Action item:
Without including the pictures, copy out every line below.

[Stored data entries]
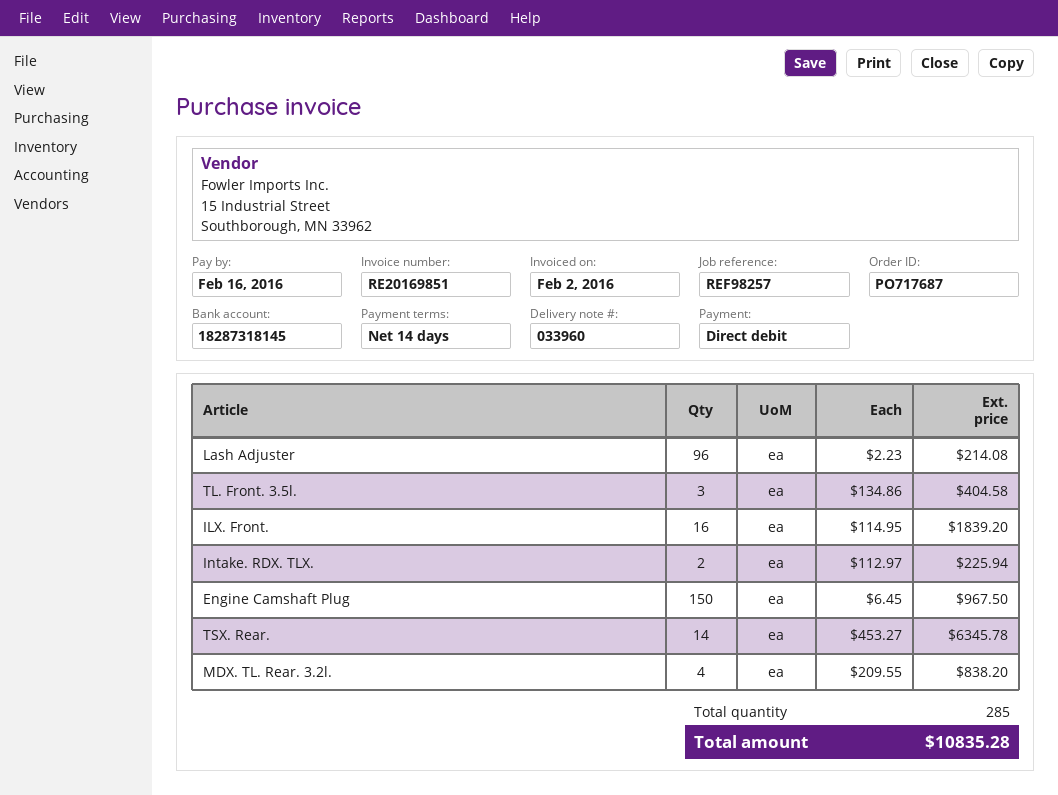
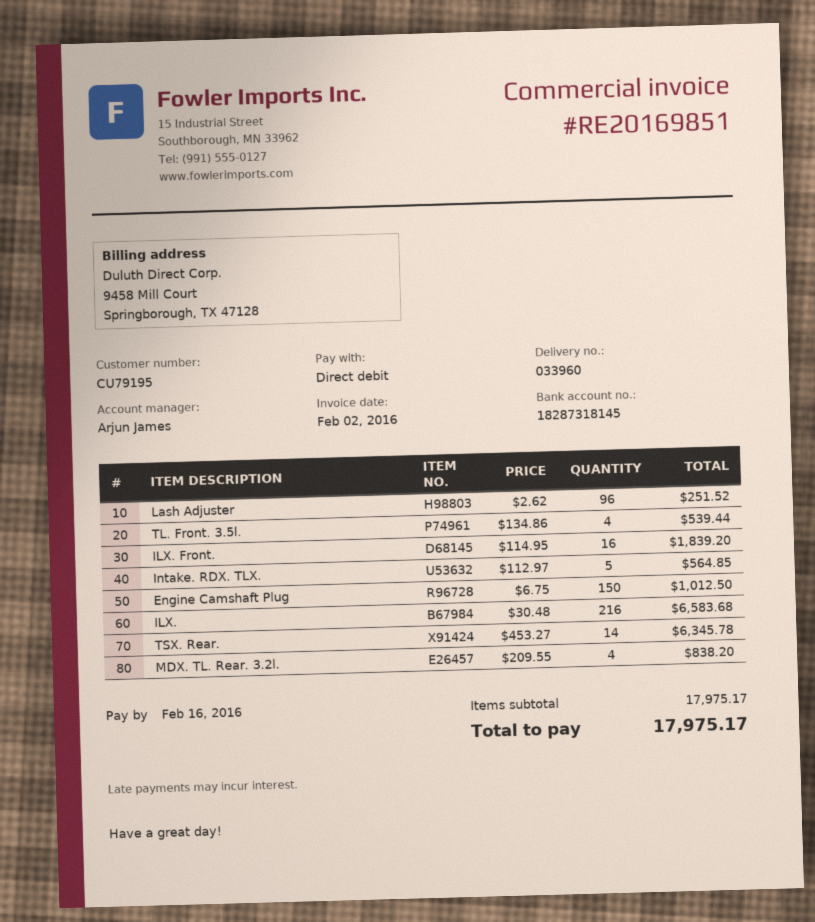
Lash Adjuster: 96 x 2.23 = 214.08 -> 96 x 2.62 = 251.52
TL. Front. 3.5l.: 3 x 134.86 = 404.58 -> 4 x 134.86 = 539.44
Intake. RDX. TLX.: 2 x 112.97 = 225.94 -> 5 x 112.97 = 564.85
Engine Camshaft Plug: 150 x 6.45 = 967.50 -> 150 x 6.75 = 1012.50
ILX.: none -> 216 x 30.48 = 6583.68
total: 10835.28 -> 17975.17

Solution:
Lash Adjuster: 96 x 2.23 = 214.08 -> 96 x 2.62 = 251.52
TL. Front. 3.5l.: 3 x 134.86 = 404.58 -> 4 x 134.86 = 539.44
Intake. RDX. TLX.: 2 x 112.97 = 225.94 -> 5 x 112.97 = 564.85
Engine Camshaft Plug: 150 x 6.45 = 967.50 -> 150 x 6.75 = 1012.50
ILX.: none -> 216 x 30.48 = 6583.68
total: 10835.28 -> 17975.17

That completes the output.